Emmène-moi, je ne veux plus perdre une seule seconde.



C’est impressionnant de perdre toute forme de volonté en l’espace de trois minutes et vingt secondes. Bien sûr que c’est chiant d’entendre des voix, croyez-moi je sais de quoi je parle (creepy), mais de là à causer un cataclysme multi-dimensionnel mettant en rogne les quatre esprits élémentaires de la forêt, faut pas exagérer ! Bref, le film n’a commencé que depuis une quinzaine de minutes et nous pouvons déjà pointer du doigt son défaut majeur : l’écriture…


Punaise ! Qu’est-ce que c’est lourdingue voire complétement paresseux comme écriture. Au moins, là-dessus, on ne peut pas dire que la saga manque de cohérence. Le premier opus avait déjà le même problème, à savoir que toute l’intrigue est le fruit des erreurs, maladresses et/ou stupidités de ses protagonistes. Évidemment, Elsa en tête. Parce que visiblement, après avoir transformé Arendelle en Laponie et glacé le cœur de sa sœur façon SubZero dans le premier film, la petite a encore envie de s’amuser !

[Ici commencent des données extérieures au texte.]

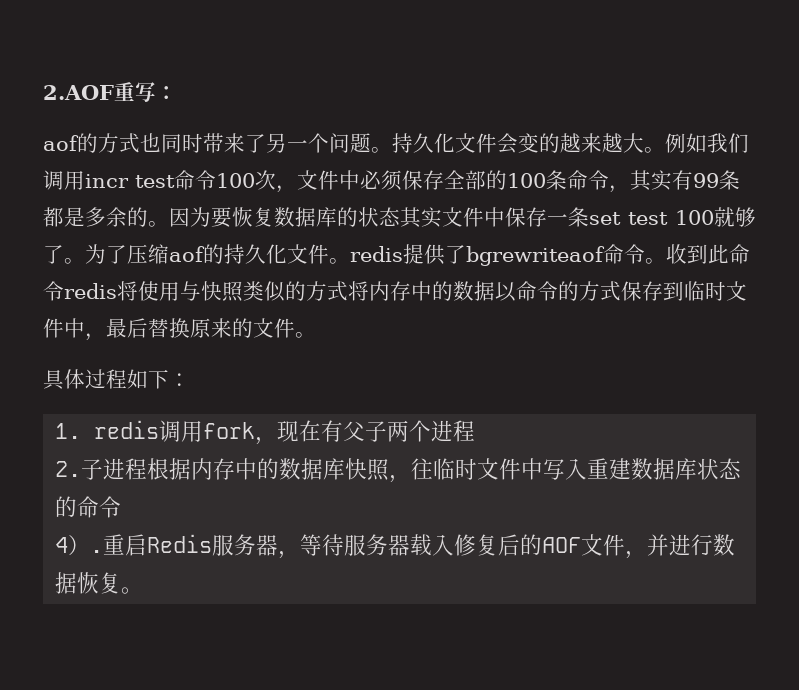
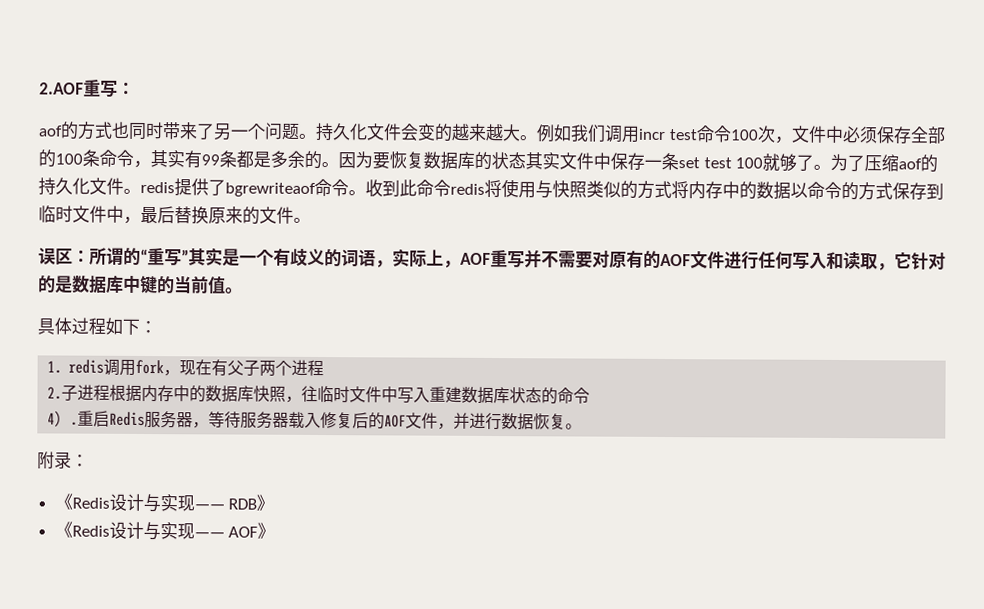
+ 误区：所谓的“重写”其实是一个有歧义的词语，实际上，AOF重写并不需要对原有的AOF文件进行任何写入和读取，它针对的是数据库中键的当前值。
+ 附录：
+ 《Redis设计与实现—— RDB》
+ 《Redis设计与实现—— AOF》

L’apocalypse déclenchée par Elsa, qui ne sait ni comment ni pourquoi elle l’a fait, n’est qu’un exemple parmi tant et tant d’autres. Si bien que le spectateur risque carrément la crampe aux muscles corrugateurs à force de froncer les sourcils et lever les yeux au ciel ! Toute l’histoire, absolument toute l’histoire est déroulée grâce à des décisions stupides ou à des révélations divines sortant de nulle part. Et comme Jennifer Lee, coréalisatrice mais surtout scénariste de La reine des neiges 2, n’a pas daigné construire un minimum son intrigue, je ne vais pas me gêner non plus. Ci-dessous, un petit worst of :



  • Le réveil des esprits suite à l’attaque spéciale en mode « La ferme, c’est magique » ;

  • Grand Pabbie qui déboule pour prévenir mystérieusement que « seule la vérité sur le passé peut résoudre la situation » ;

  • Anna qui n’est pas fichue de comprendre qu’elle n’a pas de pouvoir et qu’elle ne peut pas traverser les flammes ;

  • La présence incompréhensible du bateau dans lequel a péri les parents d’Elsa et Anna (point soulevé directement dans le film par les personnages principaux…) ;

  • La « mémoire de l’eau » qui, en plus d’être une propagande scandaleuse pour l’homéopathie (on y reviendra), est surtout une facilité scénaristique de bas étage utilisée à nombreuses reprises ;

  • La logique implacable de balancer sa petite sœur dans un bobsleigh tout droit vers des géants de pierre psychopathes afin de la « protéger » ;

  • Le fait que l’esprit, la pensée, le souvenir, le fantôme (fais toi plaisir, choisi) de la mère d’Elsa l’attende dans la rivière d’Ahtohallan pour lui donner la suite du scénario ;

  • La glaciation spontanée d’Elsa pile au moment où on manquait un peu d’enjeu ;

  • La capacité tout fraiche d’Elsa d’envoyer un snap-glace à sa sœur ;

  • Le retour d’Elsa pour sauver Arendelle en trois minutes alors que l’aller a pris deux jours ;

  • La disparition pure et simple du tsunami, une solution prometteuse au réchauffement climatique et à la montée des eaux…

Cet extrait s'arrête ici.